October 18th, 2015, 18:29
Unknownforce wrote:My question here is this: Would be it beneficial for me to do a QUICK format of NTFS on the raid so that it might better find the results I'm looking for?
NO!
Make bit clones of the drives and work with those, if you want to change anything at all. Never work directly with a failed RAID.
October 18th, 2015, 20:44
There is good software for your case - RAID Recovery for Windows.
And If you can give access by Teamviewer. I could look your problem.
October 18th, 2015, 22:11
jono-ats wrote:Unknownforce wrote:My question here is this: Would be it beneficial for me to do a QUICK format of NTFS on the raid so that it might better find the results I'm looking for?
NO!
Make bit clones of the drives and work with those, if you want to change anything at all. Never work directly with a failed RAID.
Agreed, writing any data to the drives is absolutely counter productive. The idea is to preserve as much data as still remains on the set. Any legitimate data recovery software will not need you to format the drives, doing this will only write potentially contradictory information which is likely to further skew things and may well overwrite more data.

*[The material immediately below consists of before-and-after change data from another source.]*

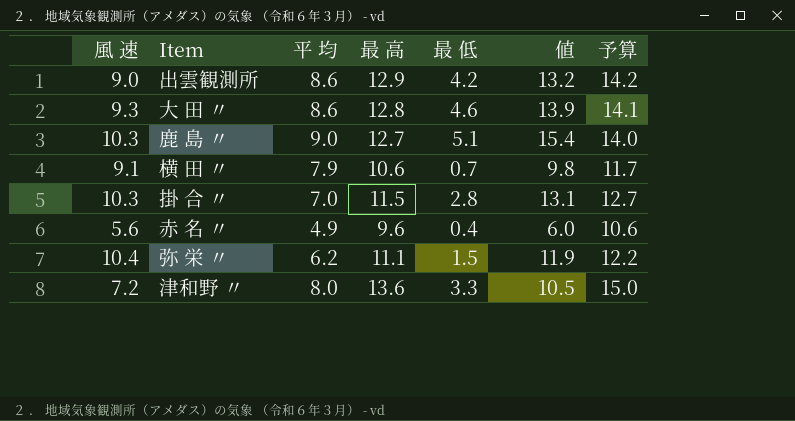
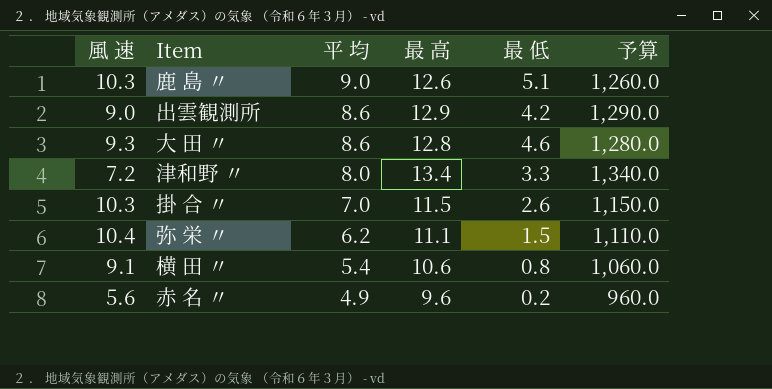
row order: none -> 平 均 descending
column 値 | formula: [風 速] + [最 低] -> none
column 予算 | formula: [最 高] * 1.1 -> [最 高] * 100
鹿 島 〃 | 最 高: 12.7 -> 12.6
津和野 〃 | 最 高: 13.6 -> 13.4
掛 合 〃 | 最 低: 2.8 -> 2.6
横 田 〃 | 平 均: 7.9 -> 5.4
横 田 〃 | 最 低: 0.7 -> 0.8
赤 名 〃 | 最 低: 0.4 -> 0.2

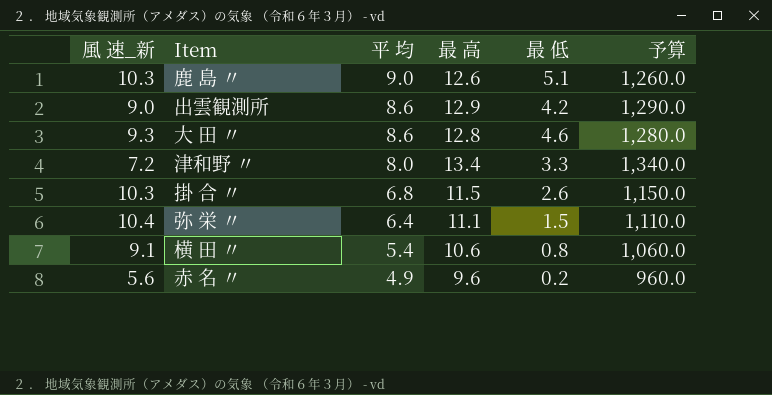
column name: 風 速 -> 風 速_新
掛 合 〃 | 平 均: 7.0 -> 6.8
弥 栄 〃 | 平 均: 6.2 -> 6.4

Out of curiosity, what software are you using to attempt recovery from the RAID 0? You do realize that the data is striped, right? So you can't just attempt to run any software against one drive at at time, you have to build a virtual array.
October 19th, 2015, 12:05
I am not running against a single drive. The array itself is intact still, nothing is wrong with the RAID, it reports properly to Windows as 1.82TB (2x1TB drives). I've run through the following:
Z-A Recovery
Active Partition Recovery/File Recovery
TestDisk/PhotoRec
iCare Data Recovery
GetDataBack for NTFS
DiskInternals NTFS
PhotoRec seems to be doing the best here at getting things that others can not. The obvious problem there, is that there are no filenames and no folder structure what-so-ever with PhotoRec. The other thing I've noticed it doing is splitting files incorrectly, mainly text files, which on this drive I had so many "text" files as I had drivers with ini/inf files, old style games with massive amounts of files that were nothing more than simple text files, c/h/cpp files from my programming work. Virtual Disks from VMWare and VirtualBox, ISO files, the list goes on and on.
I'm going to let it finish up, it's been running for the last 2 days basically... it hasn't been 2 days real-time scanning, it's just taken that long so far to get through prompts. It ends up stopping on a few things here and there, which I come back to hours after the prompt shows up to simply press continue or something of that nature.
It's my best hope I think. I will just have to sift through the tens of thousands of garbage text files. My main concern is some of my script files, some programming work, pictures, and PDF files that have my personal information in them.
October 19th, 2015, 15:37
I would use either reclaimme or r-studio.
Then your probably only chance is a raw recovery (eg. no file structure or file names).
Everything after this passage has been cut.